"""

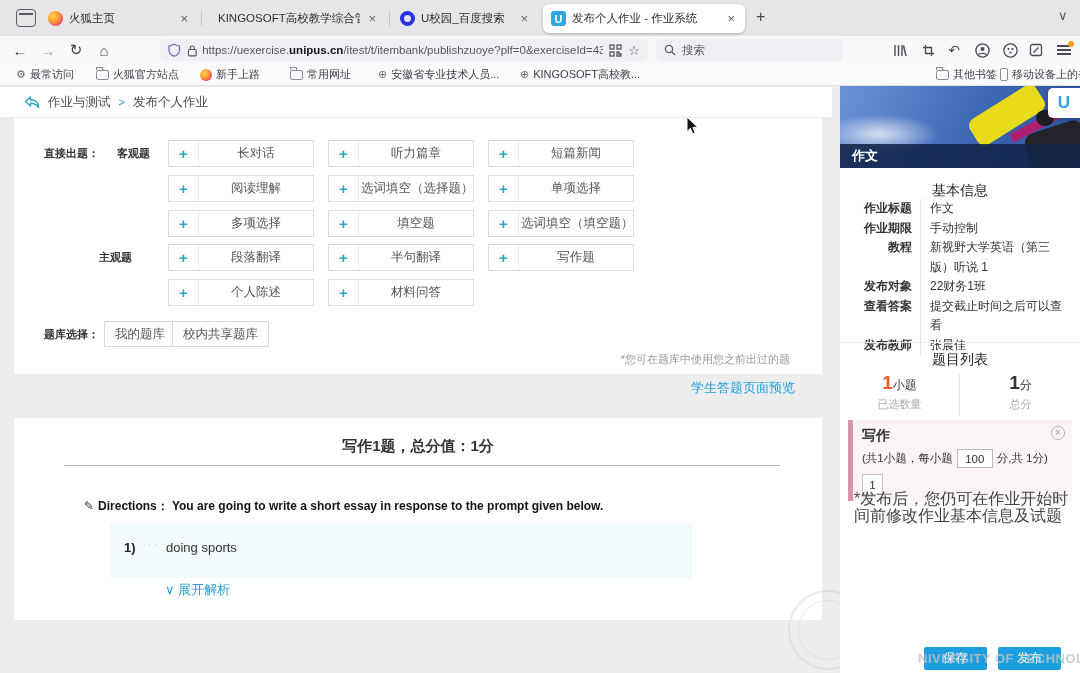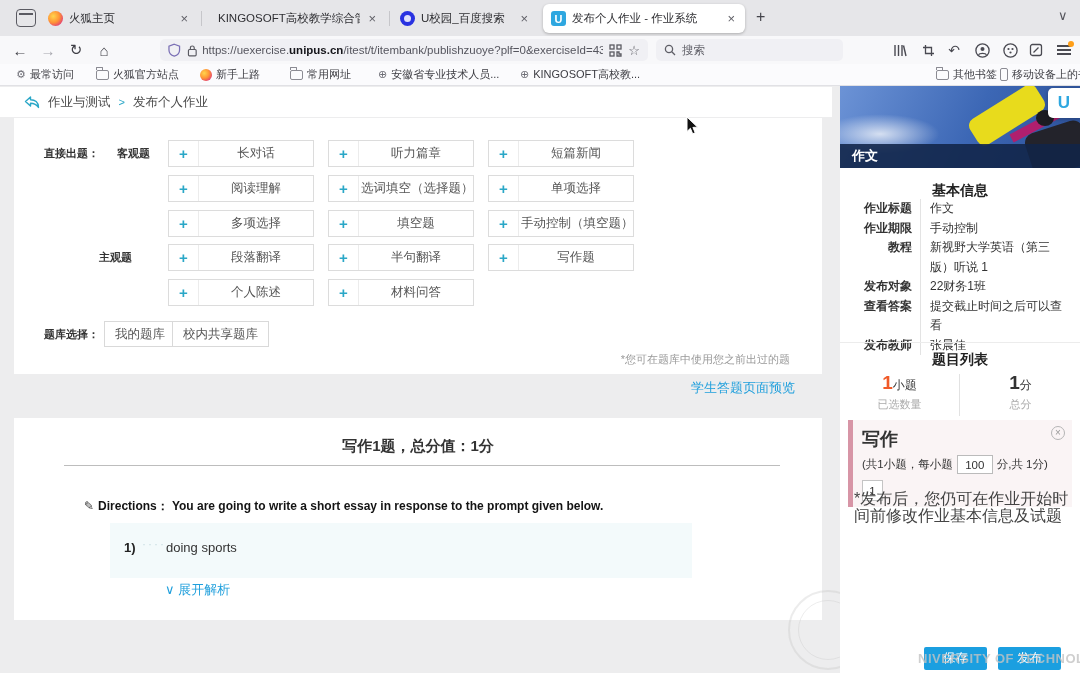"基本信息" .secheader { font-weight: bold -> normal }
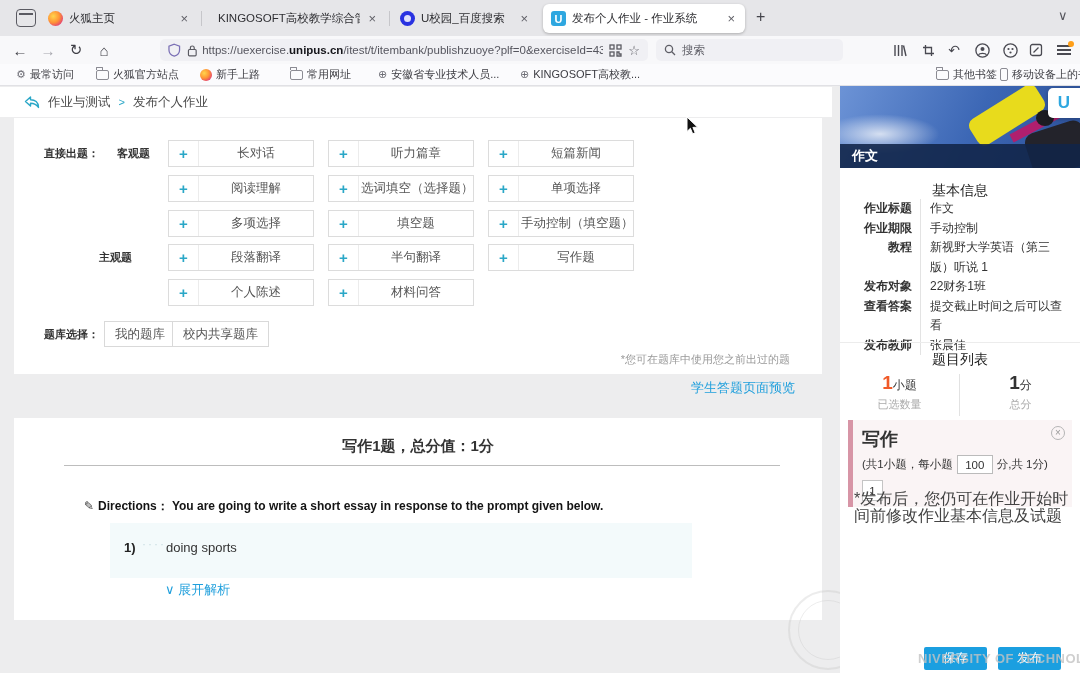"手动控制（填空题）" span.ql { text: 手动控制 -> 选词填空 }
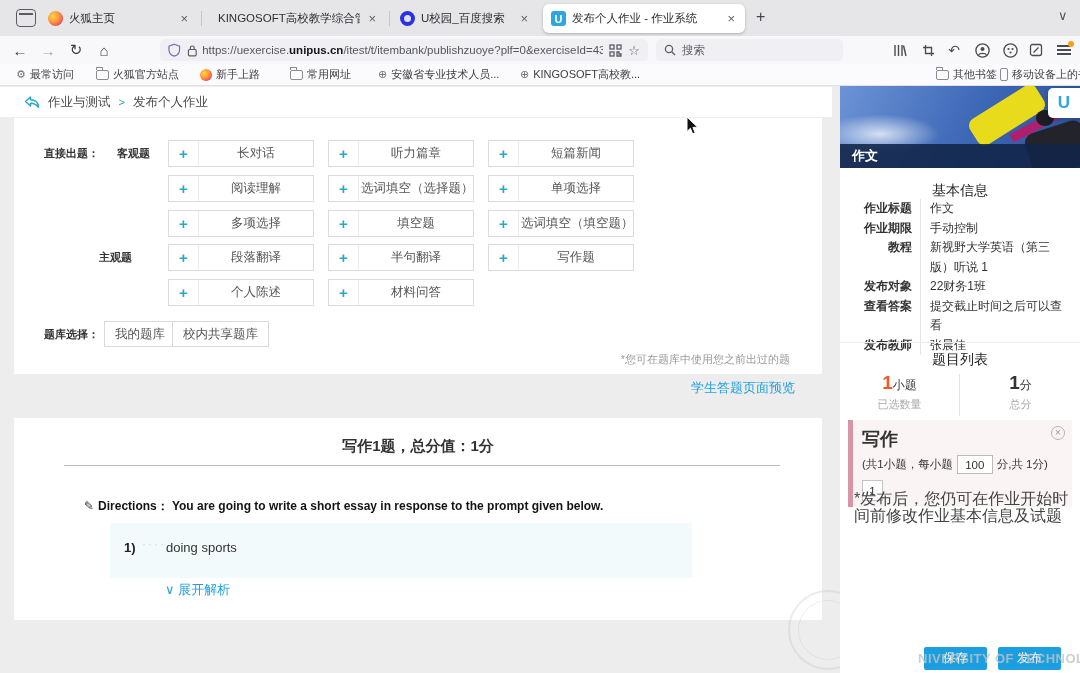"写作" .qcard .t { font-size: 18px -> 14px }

"""
"""

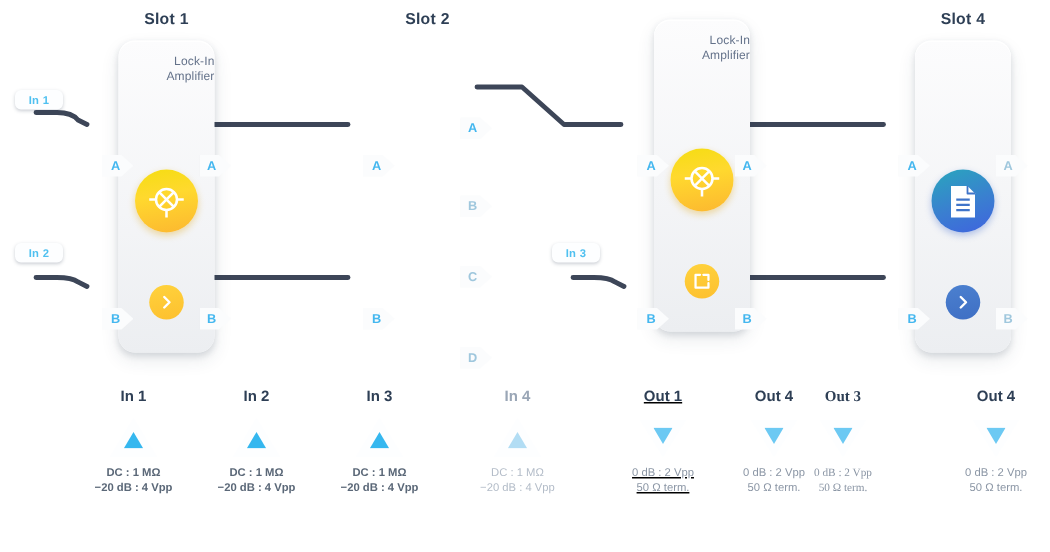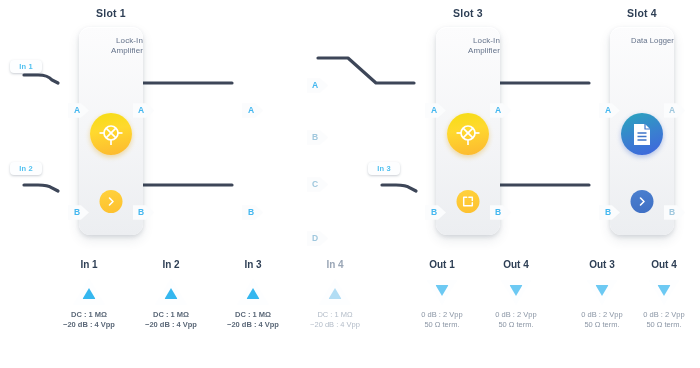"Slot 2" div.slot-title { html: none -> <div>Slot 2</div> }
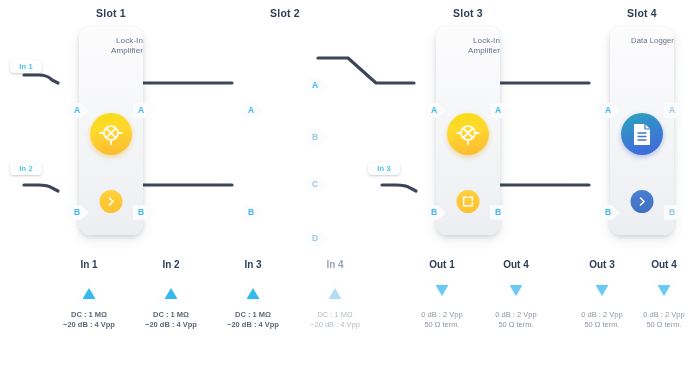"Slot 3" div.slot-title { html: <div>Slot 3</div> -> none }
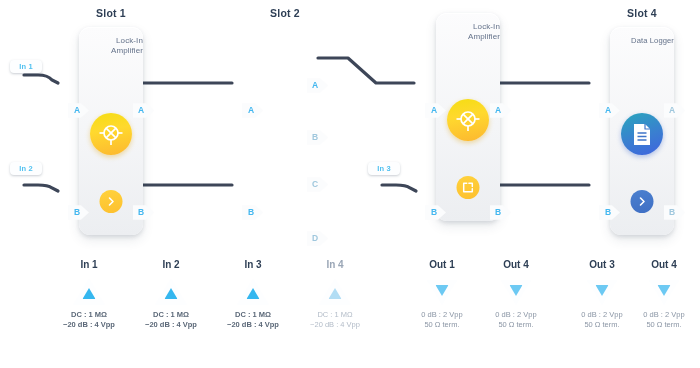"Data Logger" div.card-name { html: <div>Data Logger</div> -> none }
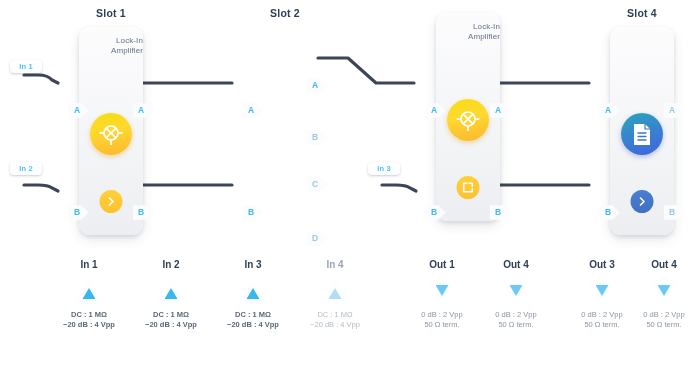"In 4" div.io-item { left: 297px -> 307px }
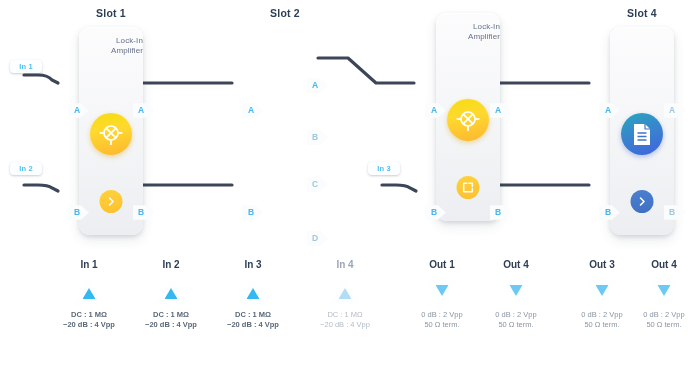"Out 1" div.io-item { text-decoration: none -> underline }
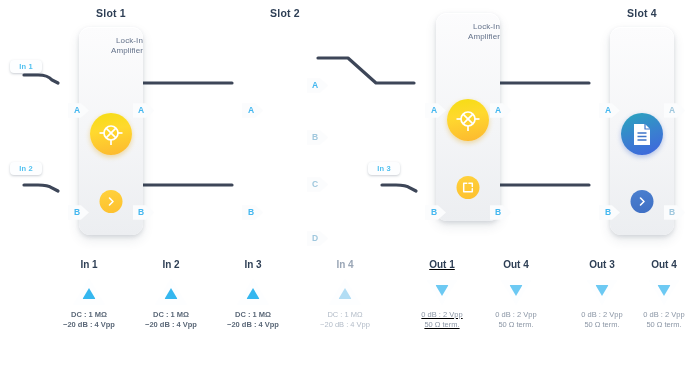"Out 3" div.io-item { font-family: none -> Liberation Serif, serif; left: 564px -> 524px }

"""

▶ WHAT TO DO: Reproduce exactly the lines of the data above that run from the line with "text: 手动控制 ->" down to the line with "font-size: 18px ->", both ends included. Pictures do not belong in the copy.

▶ OUTPUT BELOW:
"手动控制（填空题）" span.ql { text: 手动控制 -> 选词填空 }
"写作" .qcard .t { font-size: 18px -> 14px }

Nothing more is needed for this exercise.